Problem description:
Would you find each line in the entries below with the string "schema" and copy it?

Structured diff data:
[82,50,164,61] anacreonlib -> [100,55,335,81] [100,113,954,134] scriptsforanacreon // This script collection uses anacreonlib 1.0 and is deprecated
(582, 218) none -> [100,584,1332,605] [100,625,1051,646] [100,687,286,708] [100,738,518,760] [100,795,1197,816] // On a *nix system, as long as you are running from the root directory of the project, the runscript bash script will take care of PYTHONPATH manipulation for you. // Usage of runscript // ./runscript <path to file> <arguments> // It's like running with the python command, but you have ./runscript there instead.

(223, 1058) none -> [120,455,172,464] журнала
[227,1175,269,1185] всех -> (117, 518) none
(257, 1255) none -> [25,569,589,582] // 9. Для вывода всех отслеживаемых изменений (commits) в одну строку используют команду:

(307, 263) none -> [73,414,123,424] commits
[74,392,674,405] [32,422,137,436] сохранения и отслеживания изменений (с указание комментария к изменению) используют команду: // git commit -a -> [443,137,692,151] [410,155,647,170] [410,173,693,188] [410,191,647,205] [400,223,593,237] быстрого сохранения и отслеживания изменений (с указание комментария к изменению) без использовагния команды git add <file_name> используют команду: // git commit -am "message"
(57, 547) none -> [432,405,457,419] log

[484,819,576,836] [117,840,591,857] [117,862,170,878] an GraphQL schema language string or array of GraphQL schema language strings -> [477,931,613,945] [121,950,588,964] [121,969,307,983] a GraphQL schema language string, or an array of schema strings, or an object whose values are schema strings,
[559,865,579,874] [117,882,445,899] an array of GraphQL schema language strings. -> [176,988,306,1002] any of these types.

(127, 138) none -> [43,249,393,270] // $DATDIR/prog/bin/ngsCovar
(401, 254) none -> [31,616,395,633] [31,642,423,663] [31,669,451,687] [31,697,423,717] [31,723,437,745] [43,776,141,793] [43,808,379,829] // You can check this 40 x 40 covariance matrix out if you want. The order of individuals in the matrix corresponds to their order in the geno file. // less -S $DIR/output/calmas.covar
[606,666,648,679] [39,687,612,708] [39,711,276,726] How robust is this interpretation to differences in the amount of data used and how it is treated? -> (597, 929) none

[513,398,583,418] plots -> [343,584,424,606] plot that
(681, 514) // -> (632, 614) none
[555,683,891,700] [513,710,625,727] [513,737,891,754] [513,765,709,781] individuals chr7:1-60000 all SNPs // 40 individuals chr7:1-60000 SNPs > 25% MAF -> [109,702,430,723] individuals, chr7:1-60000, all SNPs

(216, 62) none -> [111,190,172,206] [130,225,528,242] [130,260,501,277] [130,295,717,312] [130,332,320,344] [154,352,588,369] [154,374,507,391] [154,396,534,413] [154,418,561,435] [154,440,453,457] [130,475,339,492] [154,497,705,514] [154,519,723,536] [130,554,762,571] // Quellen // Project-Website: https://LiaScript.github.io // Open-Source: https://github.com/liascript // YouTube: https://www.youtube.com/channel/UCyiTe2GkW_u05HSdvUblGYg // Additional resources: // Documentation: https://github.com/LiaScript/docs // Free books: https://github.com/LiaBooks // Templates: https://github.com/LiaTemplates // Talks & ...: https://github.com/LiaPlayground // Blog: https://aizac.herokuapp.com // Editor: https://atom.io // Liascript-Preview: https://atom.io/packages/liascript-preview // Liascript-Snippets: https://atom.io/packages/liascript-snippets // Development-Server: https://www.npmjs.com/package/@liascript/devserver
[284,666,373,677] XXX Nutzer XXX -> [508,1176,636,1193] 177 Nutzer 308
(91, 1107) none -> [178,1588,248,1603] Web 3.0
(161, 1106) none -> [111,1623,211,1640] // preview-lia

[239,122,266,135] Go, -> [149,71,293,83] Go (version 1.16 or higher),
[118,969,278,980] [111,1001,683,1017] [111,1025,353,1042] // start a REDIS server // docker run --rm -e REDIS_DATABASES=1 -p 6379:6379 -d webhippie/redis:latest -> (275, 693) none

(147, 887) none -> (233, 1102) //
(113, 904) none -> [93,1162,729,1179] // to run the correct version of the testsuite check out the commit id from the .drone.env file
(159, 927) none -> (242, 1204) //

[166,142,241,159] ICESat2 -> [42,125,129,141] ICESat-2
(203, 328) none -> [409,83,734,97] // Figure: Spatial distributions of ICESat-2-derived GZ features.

Exercise result:
[484,819,576,836] [117,840,591,857] [117,862,170,878] an GraphQL schema language string or array of GraphQL schema language strings -> [477,931,613,945] [121,950,588,964] [121,969,307,983] a GraphQL schema language string, or an array of schema strings, or an object whose values are schema strings,
[559,865,579,874] [117,882,445,899] an array of GraphQL schema language strings. -> [176,988,306,1002] any of these types.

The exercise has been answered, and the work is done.